Je comprends l’approche de Google, surtout lorsqu’il s’agit de minimiser la responsabilité : toujours suivre les règles - logiquement, il s’ensuit que vous ne pouvez pas vraiment être en tort si vous respectez toujours la loi.
Il y aurait une responsabilité massive si un accident survenait à cause d’une « flexibilité » intentionnellement conçue autour des lois.
Ne laissons pas le futur nous échapper
Le futur arrivera quand même, même si les robots conduisent comme des octogénaires.
Peut-être qu’une solution simple pour l’instant serait d’utiliser des LED rouges clignotantes vives (comme les bus scolaires) pour avertir les conducteurs humains qu’ils sont sur le point de percuter l’arrière d’un robot innocent.
Je serais plus à l’aise avec une voiture qui aurait des niveaux d’observance et d’adhérence aux règles.
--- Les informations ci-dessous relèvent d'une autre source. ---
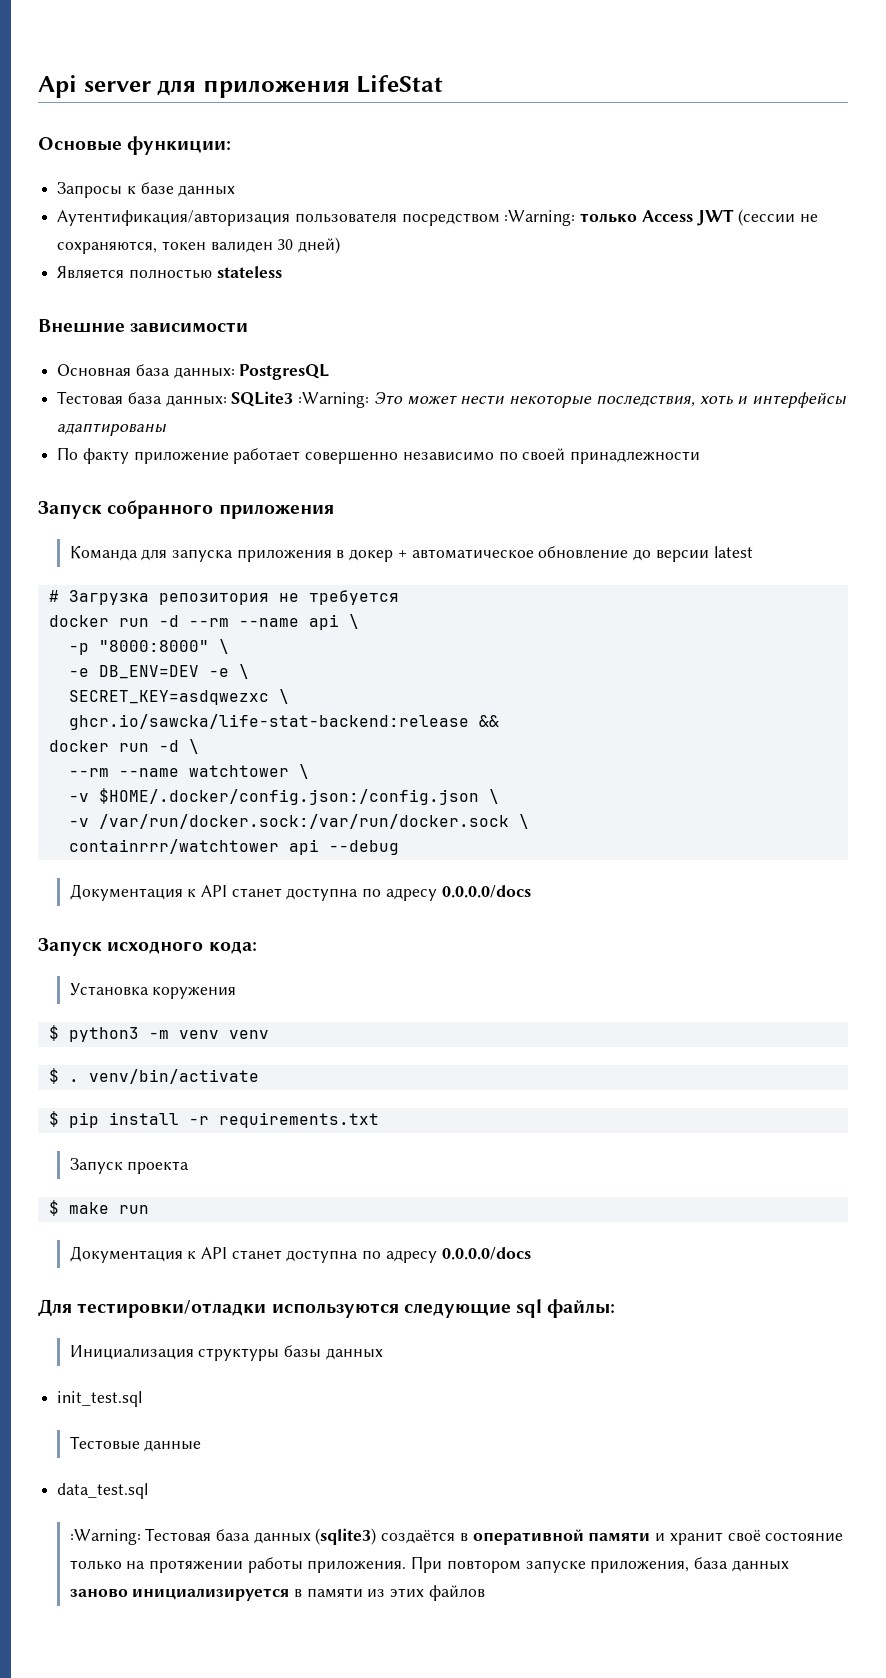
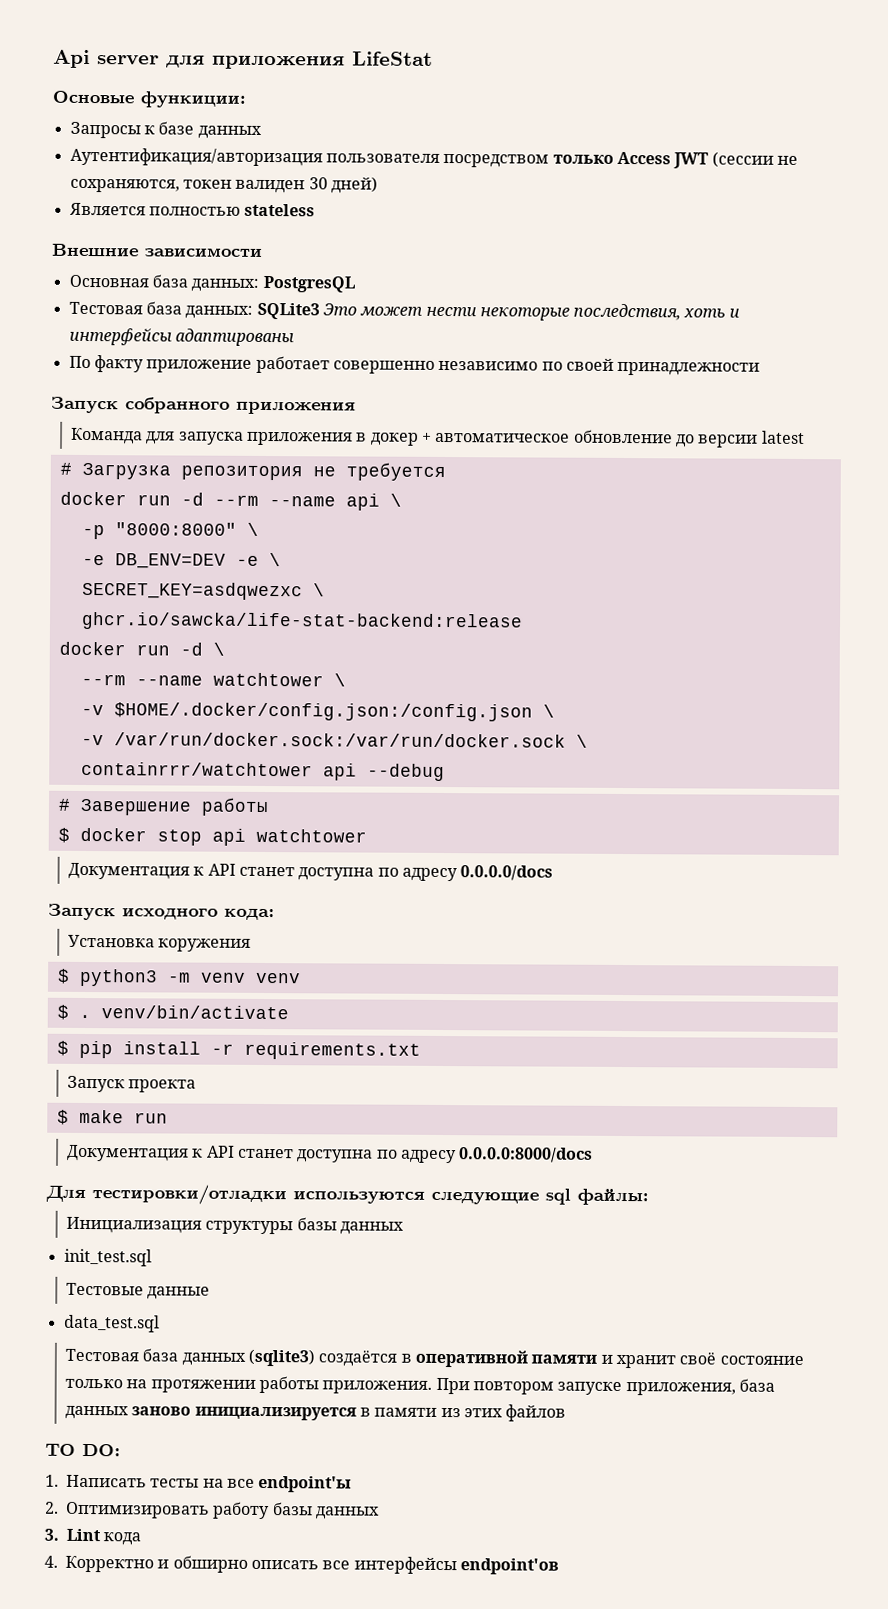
[504,210,576,226] :Warning: -> (550, 160) none
[298,392,370,408] :Warning: -> (320, 311) none
[478,715,499,727] && -> (523, 621) none
(399, 847) none -> [57,797,269,817] [57,827,367,846] // # Завершение работы // $ docker stop api watchtower
[441,1247,531,1260] 0.0.0.0/docs -> [459,1147,594,1163] 0.0.0.0:8000/docs
[69,1529,141,1545] :Warning: -> (160, 1323) none
(485, 1593) none -> [45,1443,121,1457] [45,1474,353,1493] [45,1501,380,1520] [44,1528,142,1546] [44,1555,559,1575] // TO DO: // 1. Написать тесты на все endpoint'ы // 2. Оптимизировать работу базы данных // 3. Lint кода // 4. Корректно и обширно описать все интерфейсы endpoint'ов

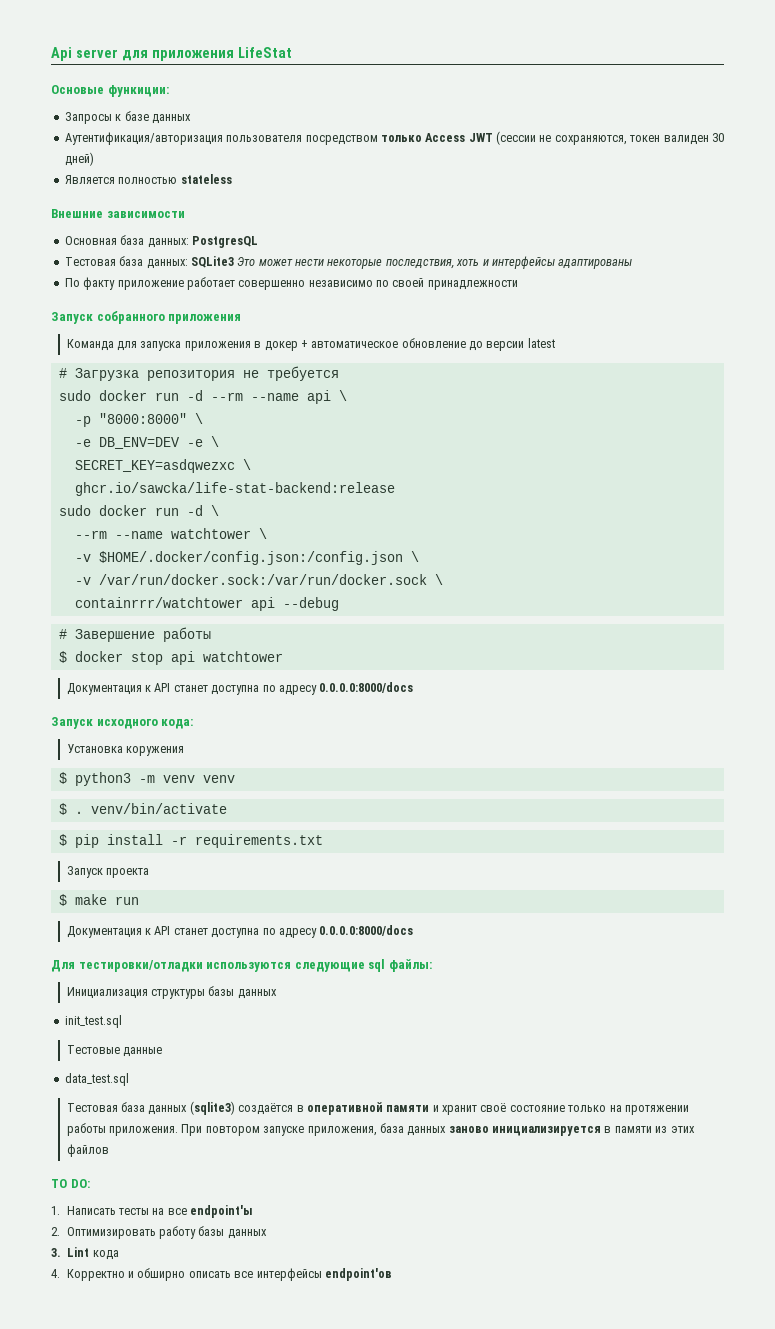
(446, 472) none -> [58,390,91,401] sudo
(523, 621) none -> [58,505,91,516] sudo
[460,865,554,881] 0.0.0.0/docs -> [319,682,414,693] 0.0.0.0:8000/docs

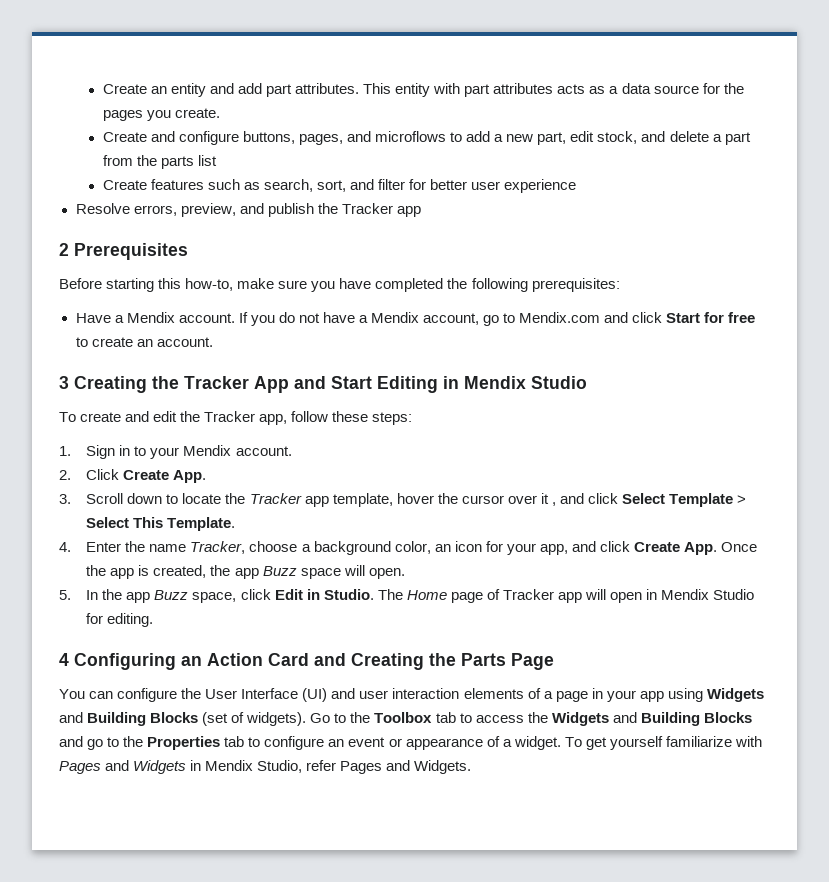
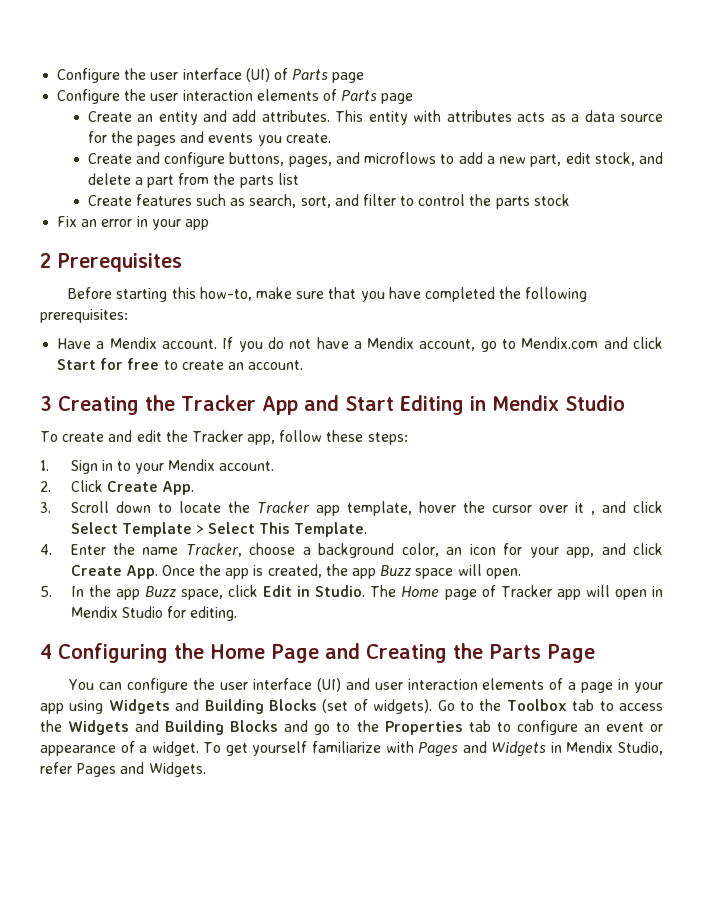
(102, 89) none -> [57,68,365,83] [57,89,414,104] Configure the user interface (UI) of Parts page // Configure the user interaction elements of Parts page //
[266,84,293,97] part -> (257, 116) none
[464,84,491,97] part -> (442, 116) none
(143, 115) none -> [180,131,254,143] and events
[409,179,577,193] [75,203,393,217] for better user experience // Resolve errors, preview, and publish the Tracker -> [400,194,570,209] [57,216,181,230] to control the parts stock // Fix an error in your
(308, 284) none -> [328,287,357,299] that
[181,653,309,666] an Action Card -> [174,643,319,663] the Home Page
[205,688,299,699] User Interface -> [219,678,312,690] user interface

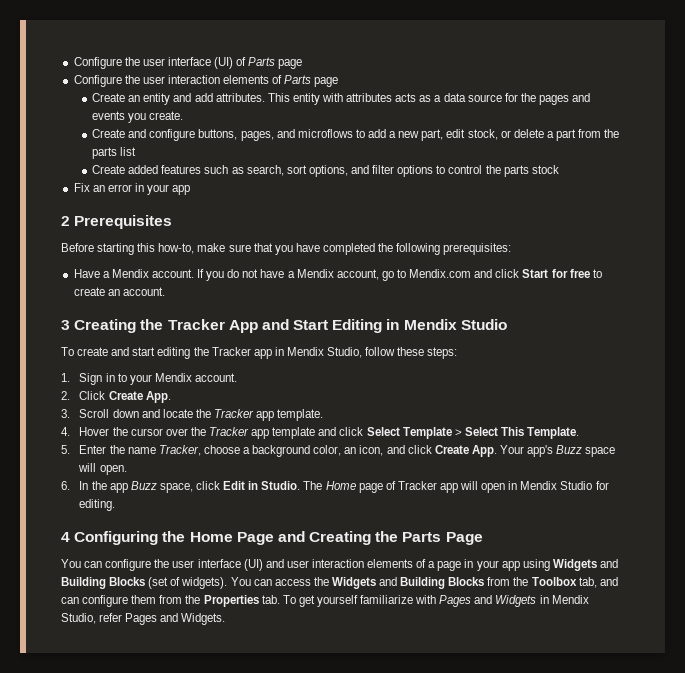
[639,152,664,164] and -> [500,130,511,138] or
(132, 200) none -> [128,165,159,174] added
[300,196,331,208] sort, -> [286,165,348,177] sort options,
(396, 200) none -> [397,165,434,177] options
[136,430,276,445] edit the Tracker app, -> [132,347,363,359] start editing the Tracker app in Mendix Studio,
[157,503,172,513] to -> [141,409,160,418] and
[346,501,595,516] template, hover the cursor over it , -> [277,409,324,421] [61,427,316,439] template. // 4. Hover the cursor over the Tracker app template
[40,544,52,555] 4. -> [61,445,70,454] 5.
[469,543,664,558] [70,564,377,579] icon for your app, and click Create App. Once the app is created, the app -> [359,445,554,457] icon, and click Create App. Your app's
[40,586,52,597] 5. -> [61,481,70,490] 6.
[437,699,614,711] Go to the Toolbox tab to -> [230,577,272,586] You can
[284,720,663,735] [40,741,199,756] and go to the Properties tab to configure an event or appearance of a widget. -> [487,577,618,588] [61,595,280,607] from the Toolbox tab, and can configure them from the Properties tab.

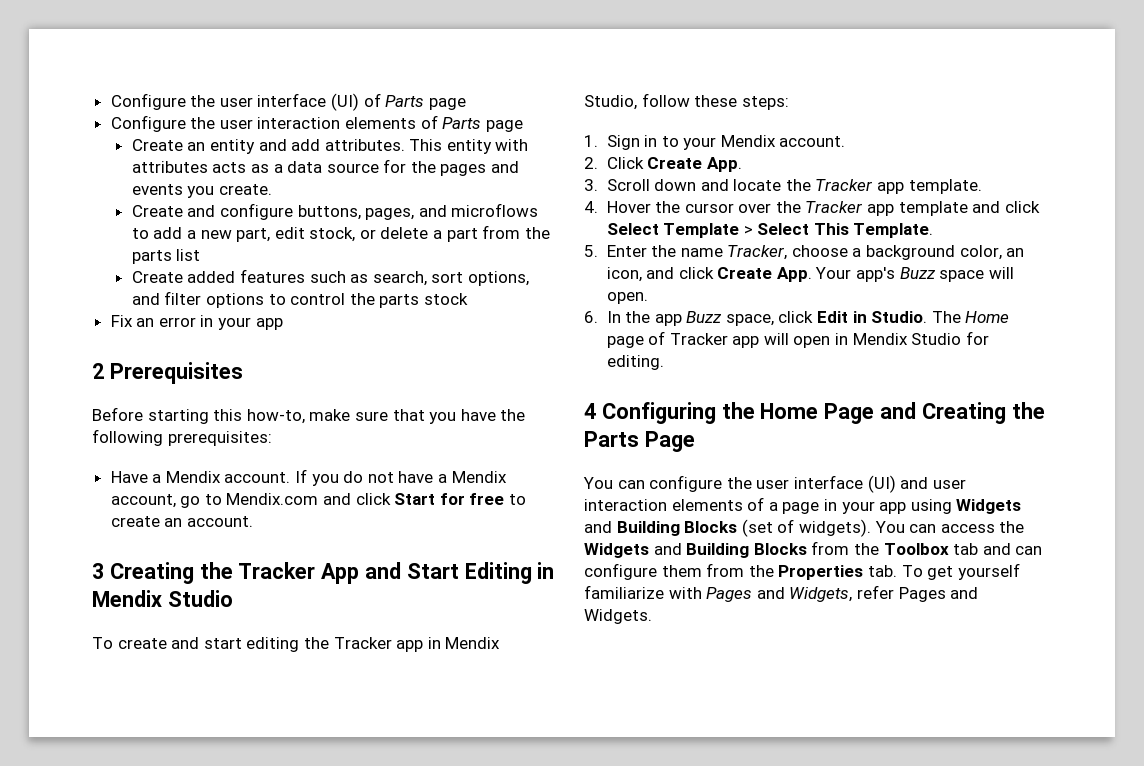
[322,243,375,255] completed -> (496, 415) none
[578,577,597,588] tab, -> [953,543,979,555] tab
[495,595,589,607] [61,613,96,624] Widgets in Mendix Studio, -> [789,587,853,602] Widgets,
À mon avis, cela se rapprocherait beaucoup plus de la façon dont les humains conduisent.
Imaginez 3 niveaux de perception du système comme suit : (couches de décision et autres omises par souci de simplicité)
- base : suit les lois avec une précision agaçante
- local : ajustements flexibles basés sur le trafic actuel - pour permettre une insertion sur l’autoroute si, disons, 10MPH+ sont nécessaires. Inversement, si le trafic roule simplement trop vite, la voiture devrait être assez intelligente pour se ranger afin d’éviter d’être une nuisance pour les autres conducteurs.
- 360 : calculer TOUT risque potentiel de collision extrême / mesures d’évitement - rouler sur une bande d’arrêt d’urgence ou
Cela nécessiterait probablement un savant équilibre - disons que le niveau 1 détecte un accident imminent qui ne peut être évité en suivant les lois, il transférerait alors toute la puissance de traitement au niveau 3 - trouvant espérons-le un moyen créatif d’éviter le danger.
Les voitures robotiques sont sur le point d’être techniquement plus intelligentes et plus rapides que tout conducteur humain. Acceptez-le. Accueillez-le.